DIE MOSKAUER RICHTERINNEN HABEN EINE GANZE EPOCHE VERURTEILT : Schauprozess in Russland
Gestern ging der erste Schauprozess in Russland seit dem Zusammenbruch des Kommunismus vor 14 Jahren zu Ende. Mit neun Jahren Lagerhaft für den ehemaligen Yukos-Chef Michail Chodorkowski und den Mitangeklagten Platon Lebedew blieb das Gericht ein Jahr unter der von der Staatsanwaltschaft geforderten Höchststrafe. Darin bestand die Unabhängigkeit des Gerichts, das sich in der Urteilsbegründung an die Regieanweisungen der Staatsanwaltschaft und des Kreml hielt.

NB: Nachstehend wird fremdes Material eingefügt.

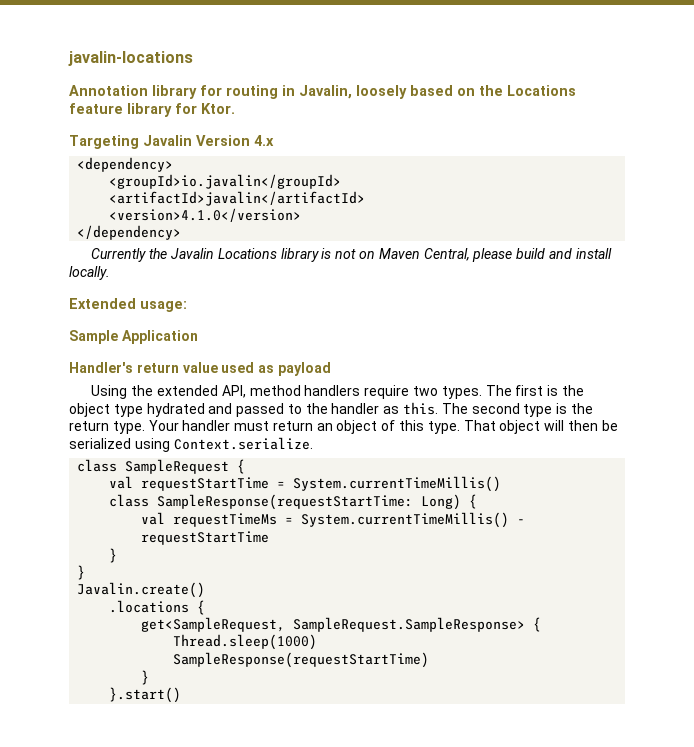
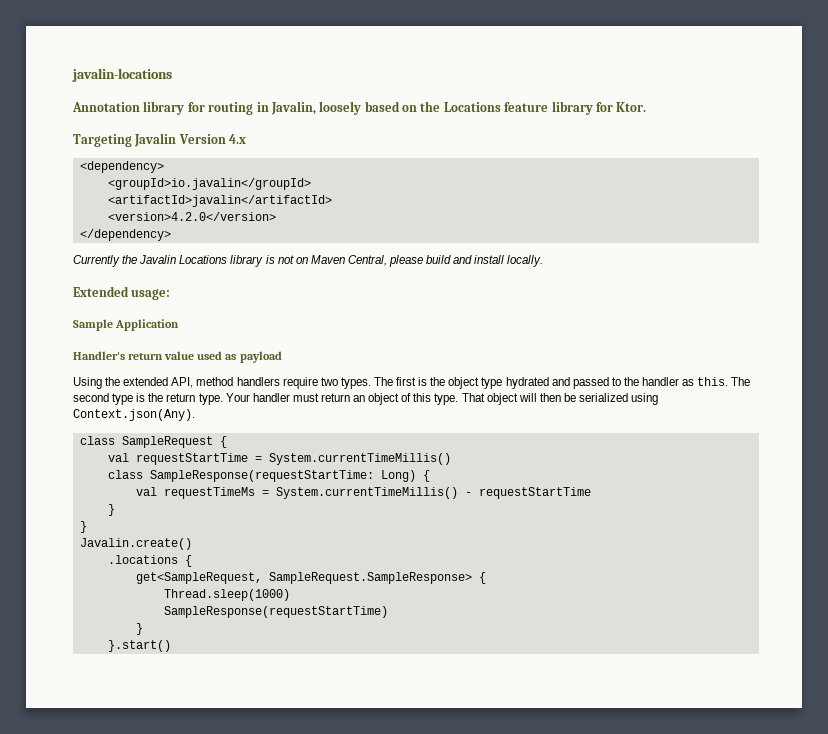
- <version>4.1.0</version>
+ <version>4.2.0</version>
- That object will then be serialized using Context.serialize.
+ That object will then be serialized using Context.json(Any).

Der Richterspruch trifft nicht allein die Verurteilten. Die Moskauer Richterinnen saßen über eine ganze Epoche der jüngeren russischen Geschichte zu Gericht: den Aufbruch Russlands in eine moderne und offene Gesellschaft. Ein Aufbruch, der in den 90er-Jahren eben nicht nur aus wilden Privatisierungen bestand, sondern in der Gesellschaft auch mit Hoffnungen verknüpft war, dem retardierenden Teufelskreis aus Korruption, Machtwillkür, Menschenverachtung und Menschenrechtsverletzungen seitens der Staatsmacht zu entrinnen. Das Urteil rückt die alten Machtverhältnisse wieder zurecht – für in- und ausländische Investoren bleibt Russland ein Wagnis. Die Konsequenzen für die Modernisierung sind der politischen Führung bekannt. Sie hat sich bewusst entschieden, das Land vom Fortschritt abzukoppeln. Nun müssen die Bürger prüfen, ob sie den überbordenden Patriotismus des Machtzentrums weiterhin für bare Münze nehmen wollen.

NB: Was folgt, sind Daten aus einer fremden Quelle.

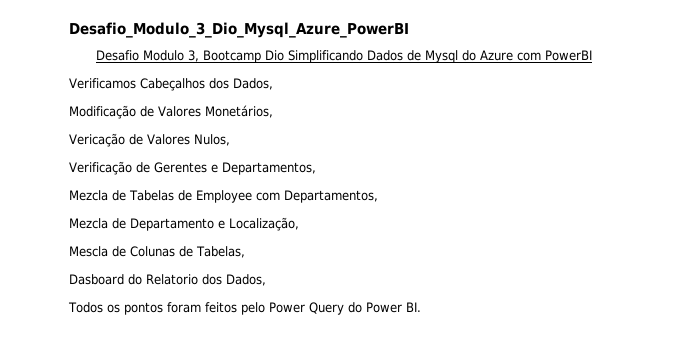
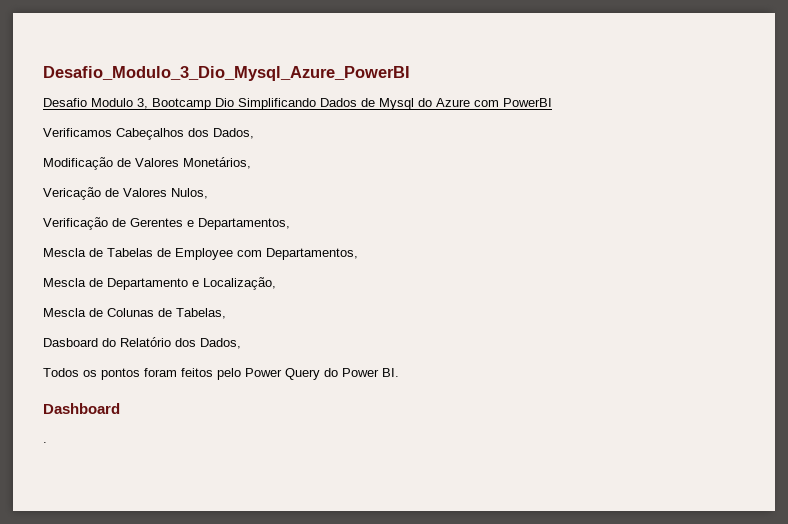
- Mezcla de Tabelas de Employee com Departamentos,
+ Mescla de Tabelas de Employee com Departamentos,
- Mezcla de Departamento e Localização,
+ Mescla de Departamento e Localização,
- Dasboard do Relatorio dos Dados,
+ Dasboard do Relatório dos Dados,
+ Dashboard
+ .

Das Urteil hat Chodorkowski als politischen Konkurrenten mit einer demokratischen Vision für die nächsten Präsidentschaftswahlen ausgeschaltet. Dennoch ist der Unternehmer ob seiner Unbeugsamkeit gerade für Jugendliche zu einem Helden geworden. Nicht gesagt ist daher, ob sich der Kreml mit dem gnadenlosen Verdikt nicht einen Bärendienst erweist. Es gibt immer mehr junge Leute, die endlich aufrecht gehen möchten. Sie können sich mit dem Staatsanwalt, den ihnen der Kreml als Identifikationsfigur aufzwingt, nicht mehr anfreunden. Sie kennen ihn als Romanfigur aus Russlands satirischer Literatur.